◆ Recorded data ◆
━━━━
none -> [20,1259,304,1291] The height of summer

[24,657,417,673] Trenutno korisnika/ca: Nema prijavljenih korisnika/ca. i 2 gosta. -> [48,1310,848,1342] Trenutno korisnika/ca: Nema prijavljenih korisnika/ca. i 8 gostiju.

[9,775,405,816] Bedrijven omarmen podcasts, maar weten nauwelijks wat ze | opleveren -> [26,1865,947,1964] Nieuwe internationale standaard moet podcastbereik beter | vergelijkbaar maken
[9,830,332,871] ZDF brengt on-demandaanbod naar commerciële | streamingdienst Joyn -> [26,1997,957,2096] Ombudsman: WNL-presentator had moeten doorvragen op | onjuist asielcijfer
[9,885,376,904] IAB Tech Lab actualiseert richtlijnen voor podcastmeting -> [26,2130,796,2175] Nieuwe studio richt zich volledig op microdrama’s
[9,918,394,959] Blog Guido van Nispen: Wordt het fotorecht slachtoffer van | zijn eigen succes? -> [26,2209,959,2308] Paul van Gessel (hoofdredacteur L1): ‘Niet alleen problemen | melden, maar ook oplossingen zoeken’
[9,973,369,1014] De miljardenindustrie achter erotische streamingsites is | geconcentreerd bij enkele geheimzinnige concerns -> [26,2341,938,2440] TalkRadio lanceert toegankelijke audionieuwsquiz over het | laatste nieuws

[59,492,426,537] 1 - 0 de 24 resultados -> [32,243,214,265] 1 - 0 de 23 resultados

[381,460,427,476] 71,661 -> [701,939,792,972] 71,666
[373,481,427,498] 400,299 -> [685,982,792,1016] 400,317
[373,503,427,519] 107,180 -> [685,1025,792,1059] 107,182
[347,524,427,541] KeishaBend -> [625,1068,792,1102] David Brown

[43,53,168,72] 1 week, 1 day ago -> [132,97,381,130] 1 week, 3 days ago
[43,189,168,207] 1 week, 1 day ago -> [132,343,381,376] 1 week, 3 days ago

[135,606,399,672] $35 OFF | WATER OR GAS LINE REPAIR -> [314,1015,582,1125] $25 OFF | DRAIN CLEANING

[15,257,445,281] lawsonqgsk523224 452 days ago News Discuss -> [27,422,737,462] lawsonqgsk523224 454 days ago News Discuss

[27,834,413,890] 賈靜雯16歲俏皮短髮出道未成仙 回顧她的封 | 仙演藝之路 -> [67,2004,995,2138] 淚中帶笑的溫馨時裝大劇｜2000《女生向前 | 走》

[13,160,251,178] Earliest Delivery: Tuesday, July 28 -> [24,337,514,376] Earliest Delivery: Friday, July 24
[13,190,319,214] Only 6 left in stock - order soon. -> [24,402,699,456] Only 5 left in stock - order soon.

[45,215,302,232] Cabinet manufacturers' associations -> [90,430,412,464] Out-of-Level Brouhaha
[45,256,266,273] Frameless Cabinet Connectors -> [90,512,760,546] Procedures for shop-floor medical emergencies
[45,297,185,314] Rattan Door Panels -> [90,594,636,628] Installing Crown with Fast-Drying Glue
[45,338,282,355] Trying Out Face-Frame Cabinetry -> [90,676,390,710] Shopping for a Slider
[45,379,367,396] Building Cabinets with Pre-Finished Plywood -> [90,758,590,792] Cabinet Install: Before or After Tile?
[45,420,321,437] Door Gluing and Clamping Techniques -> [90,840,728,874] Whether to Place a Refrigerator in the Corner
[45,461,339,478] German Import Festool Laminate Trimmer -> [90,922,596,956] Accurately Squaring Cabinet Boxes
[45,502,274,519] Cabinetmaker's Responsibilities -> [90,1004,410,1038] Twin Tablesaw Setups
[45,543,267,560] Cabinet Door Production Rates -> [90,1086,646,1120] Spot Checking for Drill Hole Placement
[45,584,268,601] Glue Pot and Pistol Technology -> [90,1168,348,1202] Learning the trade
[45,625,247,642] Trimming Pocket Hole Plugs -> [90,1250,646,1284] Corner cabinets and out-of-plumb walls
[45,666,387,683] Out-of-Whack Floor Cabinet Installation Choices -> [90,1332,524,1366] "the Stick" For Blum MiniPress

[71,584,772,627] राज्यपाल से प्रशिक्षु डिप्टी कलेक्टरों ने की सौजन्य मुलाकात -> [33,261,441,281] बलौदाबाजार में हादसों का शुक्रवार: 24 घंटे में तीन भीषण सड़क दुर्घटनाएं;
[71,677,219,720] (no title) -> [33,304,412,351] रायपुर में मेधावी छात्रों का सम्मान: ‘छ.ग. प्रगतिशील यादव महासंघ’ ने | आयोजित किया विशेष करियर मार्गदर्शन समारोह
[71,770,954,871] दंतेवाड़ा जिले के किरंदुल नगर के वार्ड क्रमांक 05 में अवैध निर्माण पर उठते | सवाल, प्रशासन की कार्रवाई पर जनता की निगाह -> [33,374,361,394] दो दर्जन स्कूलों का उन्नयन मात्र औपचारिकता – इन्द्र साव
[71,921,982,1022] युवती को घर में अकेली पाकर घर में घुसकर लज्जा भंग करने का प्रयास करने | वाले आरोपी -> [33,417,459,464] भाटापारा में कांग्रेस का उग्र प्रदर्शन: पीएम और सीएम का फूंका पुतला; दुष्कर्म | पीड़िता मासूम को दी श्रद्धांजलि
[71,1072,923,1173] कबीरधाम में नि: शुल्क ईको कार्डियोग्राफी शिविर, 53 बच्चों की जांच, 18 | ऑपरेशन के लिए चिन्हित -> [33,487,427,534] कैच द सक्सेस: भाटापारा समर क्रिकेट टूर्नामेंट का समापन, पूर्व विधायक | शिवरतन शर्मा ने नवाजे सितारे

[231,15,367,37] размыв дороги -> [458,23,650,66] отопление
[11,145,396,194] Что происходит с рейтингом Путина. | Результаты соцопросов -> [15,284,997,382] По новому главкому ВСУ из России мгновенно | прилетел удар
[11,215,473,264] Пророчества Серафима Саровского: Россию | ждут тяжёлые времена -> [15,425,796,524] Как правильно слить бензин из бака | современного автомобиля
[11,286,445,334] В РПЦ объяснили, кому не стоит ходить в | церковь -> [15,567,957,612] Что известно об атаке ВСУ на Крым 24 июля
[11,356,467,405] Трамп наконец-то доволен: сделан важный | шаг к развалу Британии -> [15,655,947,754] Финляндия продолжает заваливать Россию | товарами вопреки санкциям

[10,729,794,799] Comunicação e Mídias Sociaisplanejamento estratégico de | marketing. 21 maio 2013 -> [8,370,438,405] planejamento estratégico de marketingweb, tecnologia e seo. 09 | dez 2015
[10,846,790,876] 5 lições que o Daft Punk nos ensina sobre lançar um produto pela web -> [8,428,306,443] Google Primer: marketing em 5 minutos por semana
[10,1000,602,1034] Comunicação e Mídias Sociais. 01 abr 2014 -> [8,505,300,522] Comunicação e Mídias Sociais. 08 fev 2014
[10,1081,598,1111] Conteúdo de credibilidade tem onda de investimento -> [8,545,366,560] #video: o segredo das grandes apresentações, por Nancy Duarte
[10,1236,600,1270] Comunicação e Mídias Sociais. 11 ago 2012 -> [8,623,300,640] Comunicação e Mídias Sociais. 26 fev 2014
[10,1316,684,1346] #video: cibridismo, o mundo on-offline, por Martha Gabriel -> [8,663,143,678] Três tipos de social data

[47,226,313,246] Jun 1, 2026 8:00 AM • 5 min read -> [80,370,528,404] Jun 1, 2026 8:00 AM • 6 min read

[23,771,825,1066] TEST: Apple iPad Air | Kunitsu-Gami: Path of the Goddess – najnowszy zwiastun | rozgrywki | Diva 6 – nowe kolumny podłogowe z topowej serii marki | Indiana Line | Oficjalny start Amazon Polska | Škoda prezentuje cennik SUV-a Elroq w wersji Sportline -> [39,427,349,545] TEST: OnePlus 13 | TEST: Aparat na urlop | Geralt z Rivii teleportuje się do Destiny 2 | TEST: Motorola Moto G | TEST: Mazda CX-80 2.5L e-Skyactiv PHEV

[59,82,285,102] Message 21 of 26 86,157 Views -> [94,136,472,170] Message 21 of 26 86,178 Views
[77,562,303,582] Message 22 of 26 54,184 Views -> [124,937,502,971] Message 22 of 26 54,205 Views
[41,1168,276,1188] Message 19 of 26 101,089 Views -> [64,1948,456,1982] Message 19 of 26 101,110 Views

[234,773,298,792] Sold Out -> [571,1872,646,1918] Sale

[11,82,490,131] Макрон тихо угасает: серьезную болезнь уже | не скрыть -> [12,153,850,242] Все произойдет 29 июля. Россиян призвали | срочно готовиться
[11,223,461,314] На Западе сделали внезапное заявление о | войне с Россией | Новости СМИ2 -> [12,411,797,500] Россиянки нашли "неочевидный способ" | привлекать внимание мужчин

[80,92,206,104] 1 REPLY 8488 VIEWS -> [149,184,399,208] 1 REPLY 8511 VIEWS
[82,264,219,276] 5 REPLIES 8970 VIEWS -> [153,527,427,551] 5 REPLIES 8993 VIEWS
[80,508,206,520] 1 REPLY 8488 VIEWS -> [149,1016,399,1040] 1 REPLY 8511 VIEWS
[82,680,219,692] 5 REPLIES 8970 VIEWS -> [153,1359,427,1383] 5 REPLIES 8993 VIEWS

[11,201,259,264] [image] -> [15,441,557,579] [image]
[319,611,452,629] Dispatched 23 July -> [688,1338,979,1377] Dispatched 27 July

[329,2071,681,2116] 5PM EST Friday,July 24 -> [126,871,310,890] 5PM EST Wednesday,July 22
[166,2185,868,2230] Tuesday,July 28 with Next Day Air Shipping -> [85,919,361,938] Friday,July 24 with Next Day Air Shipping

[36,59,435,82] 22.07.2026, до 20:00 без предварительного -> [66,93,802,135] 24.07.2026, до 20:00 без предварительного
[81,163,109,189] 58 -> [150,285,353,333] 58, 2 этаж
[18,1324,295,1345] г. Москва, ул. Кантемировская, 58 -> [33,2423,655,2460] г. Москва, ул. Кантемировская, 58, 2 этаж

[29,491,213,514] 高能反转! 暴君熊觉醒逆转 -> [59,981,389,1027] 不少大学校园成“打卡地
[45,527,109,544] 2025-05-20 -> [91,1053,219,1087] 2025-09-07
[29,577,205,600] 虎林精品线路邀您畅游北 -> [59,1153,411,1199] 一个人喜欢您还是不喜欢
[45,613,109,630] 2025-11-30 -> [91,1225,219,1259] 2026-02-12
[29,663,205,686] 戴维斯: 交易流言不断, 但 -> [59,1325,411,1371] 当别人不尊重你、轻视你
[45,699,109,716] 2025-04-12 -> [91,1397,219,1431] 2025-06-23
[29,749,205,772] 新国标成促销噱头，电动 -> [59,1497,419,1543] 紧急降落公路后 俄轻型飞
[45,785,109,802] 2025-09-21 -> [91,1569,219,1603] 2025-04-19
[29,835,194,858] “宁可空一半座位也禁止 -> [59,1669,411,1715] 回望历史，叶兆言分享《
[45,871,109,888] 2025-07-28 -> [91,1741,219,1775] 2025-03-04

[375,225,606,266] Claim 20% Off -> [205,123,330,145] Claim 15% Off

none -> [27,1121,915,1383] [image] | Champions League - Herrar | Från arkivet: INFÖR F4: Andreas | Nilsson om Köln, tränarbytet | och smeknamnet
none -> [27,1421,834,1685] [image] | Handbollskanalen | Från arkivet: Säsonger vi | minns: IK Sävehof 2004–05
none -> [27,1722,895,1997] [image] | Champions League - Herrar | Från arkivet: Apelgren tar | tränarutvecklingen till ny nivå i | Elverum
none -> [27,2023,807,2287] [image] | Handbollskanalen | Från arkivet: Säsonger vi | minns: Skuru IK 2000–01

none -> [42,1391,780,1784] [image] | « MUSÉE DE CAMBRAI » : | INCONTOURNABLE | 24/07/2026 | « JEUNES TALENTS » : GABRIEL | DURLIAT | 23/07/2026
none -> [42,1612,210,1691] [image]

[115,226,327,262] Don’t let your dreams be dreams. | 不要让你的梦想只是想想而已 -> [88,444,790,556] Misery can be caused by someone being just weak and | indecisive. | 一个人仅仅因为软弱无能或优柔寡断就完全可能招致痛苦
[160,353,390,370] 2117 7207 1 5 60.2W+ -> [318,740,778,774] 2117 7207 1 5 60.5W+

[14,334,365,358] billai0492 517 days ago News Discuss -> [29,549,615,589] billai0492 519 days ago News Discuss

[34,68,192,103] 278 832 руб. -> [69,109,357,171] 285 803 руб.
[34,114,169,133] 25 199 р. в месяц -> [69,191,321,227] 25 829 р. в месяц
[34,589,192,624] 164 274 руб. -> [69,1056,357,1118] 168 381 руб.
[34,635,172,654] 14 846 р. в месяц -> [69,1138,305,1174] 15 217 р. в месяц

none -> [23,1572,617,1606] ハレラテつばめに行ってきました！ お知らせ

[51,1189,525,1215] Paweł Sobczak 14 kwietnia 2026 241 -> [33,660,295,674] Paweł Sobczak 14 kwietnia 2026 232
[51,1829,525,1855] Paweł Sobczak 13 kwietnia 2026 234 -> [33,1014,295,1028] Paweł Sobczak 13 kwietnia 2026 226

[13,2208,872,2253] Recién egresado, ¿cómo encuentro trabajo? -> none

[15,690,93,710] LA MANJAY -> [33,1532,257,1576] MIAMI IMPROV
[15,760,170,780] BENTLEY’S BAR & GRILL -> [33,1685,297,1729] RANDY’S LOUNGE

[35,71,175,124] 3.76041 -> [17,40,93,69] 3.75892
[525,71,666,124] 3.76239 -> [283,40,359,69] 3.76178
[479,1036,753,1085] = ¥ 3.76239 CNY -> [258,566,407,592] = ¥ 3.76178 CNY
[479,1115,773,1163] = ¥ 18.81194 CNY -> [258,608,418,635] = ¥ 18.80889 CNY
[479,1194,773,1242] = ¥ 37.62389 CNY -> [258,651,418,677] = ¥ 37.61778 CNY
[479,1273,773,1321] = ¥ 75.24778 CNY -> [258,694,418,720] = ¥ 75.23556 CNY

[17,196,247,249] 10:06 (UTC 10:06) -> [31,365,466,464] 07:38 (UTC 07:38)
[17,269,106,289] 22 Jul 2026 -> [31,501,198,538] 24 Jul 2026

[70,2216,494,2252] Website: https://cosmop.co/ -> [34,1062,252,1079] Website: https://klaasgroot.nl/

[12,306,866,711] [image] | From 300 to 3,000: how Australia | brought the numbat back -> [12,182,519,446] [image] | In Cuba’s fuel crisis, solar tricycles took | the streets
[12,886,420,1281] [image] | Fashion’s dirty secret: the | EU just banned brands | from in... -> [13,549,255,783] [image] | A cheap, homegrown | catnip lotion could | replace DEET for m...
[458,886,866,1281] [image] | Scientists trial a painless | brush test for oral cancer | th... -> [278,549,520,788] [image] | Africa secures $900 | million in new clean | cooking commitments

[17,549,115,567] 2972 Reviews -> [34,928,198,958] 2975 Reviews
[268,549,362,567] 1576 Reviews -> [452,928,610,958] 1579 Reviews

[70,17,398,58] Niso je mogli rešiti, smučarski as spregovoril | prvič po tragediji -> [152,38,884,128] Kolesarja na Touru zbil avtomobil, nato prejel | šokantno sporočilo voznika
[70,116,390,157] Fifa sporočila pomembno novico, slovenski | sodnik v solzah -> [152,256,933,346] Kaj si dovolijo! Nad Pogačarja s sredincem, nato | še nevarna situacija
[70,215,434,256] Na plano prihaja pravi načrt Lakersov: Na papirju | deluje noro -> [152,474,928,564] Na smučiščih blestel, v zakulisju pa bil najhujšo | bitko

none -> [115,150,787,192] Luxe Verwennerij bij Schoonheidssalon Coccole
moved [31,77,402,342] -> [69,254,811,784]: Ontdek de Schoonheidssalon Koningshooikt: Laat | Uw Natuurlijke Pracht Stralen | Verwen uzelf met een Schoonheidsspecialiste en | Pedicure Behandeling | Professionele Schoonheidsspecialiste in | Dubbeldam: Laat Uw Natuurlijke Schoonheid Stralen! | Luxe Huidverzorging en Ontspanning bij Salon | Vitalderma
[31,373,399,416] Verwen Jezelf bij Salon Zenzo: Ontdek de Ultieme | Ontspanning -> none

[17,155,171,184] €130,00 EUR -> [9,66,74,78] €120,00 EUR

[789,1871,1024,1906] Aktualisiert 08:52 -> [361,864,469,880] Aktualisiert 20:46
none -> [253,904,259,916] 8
━━━━
◆ Your task ◆
Give the lines of the material above again, exactly, from its first line through the line that contains "[24,657,417,673] Trenutno korisnika/ca: Nema" and no further.

◆ Your response ◆
none -> [20,1259,304,1291] The height of summer

[24,657,417,673] Trenutno korisnika/ca: Nema prijavljenih korisnika/ca. i 2 gosta. -> [48,1310,848,1342] Trenutno korisnika/ca: Nema prijavljenih korisnika/ca. i 8 gostiju.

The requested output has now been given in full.